O lançamento é o primeiro fruto do ciclo de investimentos de R$ 11,5 bilhões anunciado pela Toyota para até 2030. A produção local não visa apenas o Brasil; a fábrica de Sorocaba servirá como polo de exportação para a Argentina, Equador e Uruguai, reforçando o papel da unidade na estratégia latino-americana da marca.
“Estamos diante de um momento único na trajetória de quase 70 anos da Toyota no Brasil e na América Latina. A chegada do Yaris Cross representa nossa evolução tecnológica e compromisso com a qualidade e com uma mobilidade mais sustentável e eficiente”, afirma Evandro Maggio, presidente da Toyota do Brasil.
Para atrair o consumidor ainda reticente com a eletrificação ou com um modelo novo, a Toyota aposta no pós-venda. O Yaris Cross já sai de fábrica com o programa “Toyota 10”, que oferece garantia estendida de até 10 anos, condicionada às revisões na rede autorizada. O modelo também estará disponível via assinatura e aluguel pela KINTO, braço de mobilidade da empresa.
O Yaris Cross já se encontra disponível para venda em toda a rede de concessionárias, pelo valor sugerido de R$ 149.990.
Sobre híbridos “plenos”
A Toyota chama as baterias de “autorecarregáveis”, falando em “descarbonização efetiva”. E aí vamos precisar deixar uma correção.
Chamar baterias de carros híbridos de autorrecarregáveis é como aquela situação dos executivos de marketing dos anos 1960 decidindo escrever na embalagem do cigarro Lucky Strike “é tostado” – quando todos os cigarros são tostados. Qualquer carro eletrificado recarrega sua bateria. Além da frenagem regenerativa, todos os modelos com motores a combustão interna recarregam sua bateria com o motor. É parte de seu funcionamento.

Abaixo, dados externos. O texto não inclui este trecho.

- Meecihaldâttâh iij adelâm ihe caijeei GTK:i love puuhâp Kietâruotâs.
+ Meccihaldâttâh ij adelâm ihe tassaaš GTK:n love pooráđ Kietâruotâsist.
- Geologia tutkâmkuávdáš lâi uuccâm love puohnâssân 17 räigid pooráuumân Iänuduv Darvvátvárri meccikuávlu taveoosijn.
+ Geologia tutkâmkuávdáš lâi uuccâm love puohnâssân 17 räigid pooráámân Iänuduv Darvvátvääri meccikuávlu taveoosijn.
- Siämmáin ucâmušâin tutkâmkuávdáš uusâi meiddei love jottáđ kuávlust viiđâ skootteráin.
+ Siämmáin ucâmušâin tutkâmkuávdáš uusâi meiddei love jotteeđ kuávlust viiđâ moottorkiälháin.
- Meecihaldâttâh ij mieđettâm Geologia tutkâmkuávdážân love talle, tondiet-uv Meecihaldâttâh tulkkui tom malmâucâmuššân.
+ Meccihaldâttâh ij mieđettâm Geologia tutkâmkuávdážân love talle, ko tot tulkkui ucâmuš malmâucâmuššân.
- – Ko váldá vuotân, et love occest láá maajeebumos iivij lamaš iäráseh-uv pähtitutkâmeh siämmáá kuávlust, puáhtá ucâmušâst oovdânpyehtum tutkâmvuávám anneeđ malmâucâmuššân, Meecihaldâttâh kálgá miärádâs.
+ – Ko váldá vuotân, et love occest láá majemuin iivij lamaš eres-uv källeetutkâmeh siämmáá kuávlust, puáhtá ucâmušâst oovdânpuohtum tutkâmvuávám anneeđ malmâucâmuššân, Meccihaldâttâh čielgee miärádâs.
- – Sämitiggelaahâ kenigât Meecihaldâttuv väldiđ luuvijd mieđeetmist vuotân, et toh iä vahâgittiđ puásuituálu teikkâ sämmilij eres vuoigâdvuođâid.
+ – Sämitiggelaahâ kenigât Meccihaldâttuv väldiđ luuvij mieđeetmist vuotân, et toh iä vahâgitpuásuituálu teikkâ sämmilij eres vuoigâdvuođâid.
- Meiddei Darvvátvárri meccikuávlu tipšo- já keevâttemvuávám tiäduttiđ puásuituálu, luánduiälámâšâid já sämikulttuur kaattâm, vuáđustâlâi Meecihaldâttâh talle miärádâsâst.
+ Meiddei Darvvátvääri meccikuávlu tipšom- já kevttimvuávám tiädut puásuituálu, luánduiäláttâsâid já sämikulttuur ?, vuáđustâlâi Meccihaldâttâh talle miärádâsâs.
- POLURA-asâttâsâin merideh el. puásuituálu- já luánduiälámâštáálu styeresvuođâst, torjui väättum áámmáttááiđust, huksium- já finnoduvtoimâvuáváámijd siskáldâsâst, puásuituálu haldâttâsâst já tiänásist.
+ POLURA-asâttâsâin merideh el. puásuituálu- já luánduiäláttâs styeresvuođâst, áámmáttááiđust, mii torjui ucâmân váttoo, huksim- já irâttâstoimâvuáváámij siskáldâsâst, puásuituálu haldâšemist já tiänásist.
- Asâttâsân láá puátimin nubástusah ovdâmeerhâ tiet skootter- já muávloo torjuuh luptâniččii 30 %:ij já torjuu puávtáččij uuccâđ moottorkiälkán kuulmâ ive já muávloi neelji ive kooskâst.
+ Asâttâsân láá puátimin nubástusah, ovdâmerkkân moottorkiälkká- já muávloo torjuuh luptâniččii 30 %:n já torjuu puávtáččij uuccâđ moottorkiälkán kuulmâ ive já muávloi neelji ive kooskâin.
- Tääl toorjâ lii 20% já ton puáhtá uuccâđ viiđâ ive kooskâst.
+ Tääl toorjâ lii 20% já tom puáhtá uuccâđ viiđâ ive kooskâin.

Parece haver uma tendência no Brasil dos fabricantes chamarem híbridos não plug-in (HEV) de “plenos” ou nomes similares, dando a entender que tem algo a mais que os híbridos plug-in (que seriam os não “plenos”), quando têm a menos. Não ”precisar” da rede elétrica é vendido como uma vantagem, quando a verdade é que nenhum híbrido precisa de rede elétrica: todos podem andar com apenas combustíveis. A diferença dos plug-in (PHEV e EREV) é que dão a opção de carregar na tomada, inexistente num HEV.
De certa forma, são os plug-ins que são mais plenamente híbridos, já que têm duas origens possíveis para sua energia. HEVs são carros movidos a combustíveis vindos do posto – mais eficientes que carros a combustão interna pura, e com diversas vantagens em sua condução, como o melhor torque elétrico. E geralmente mais baratos que elétricos puros ou híbridos plug-in porque sua bateria é mais simples.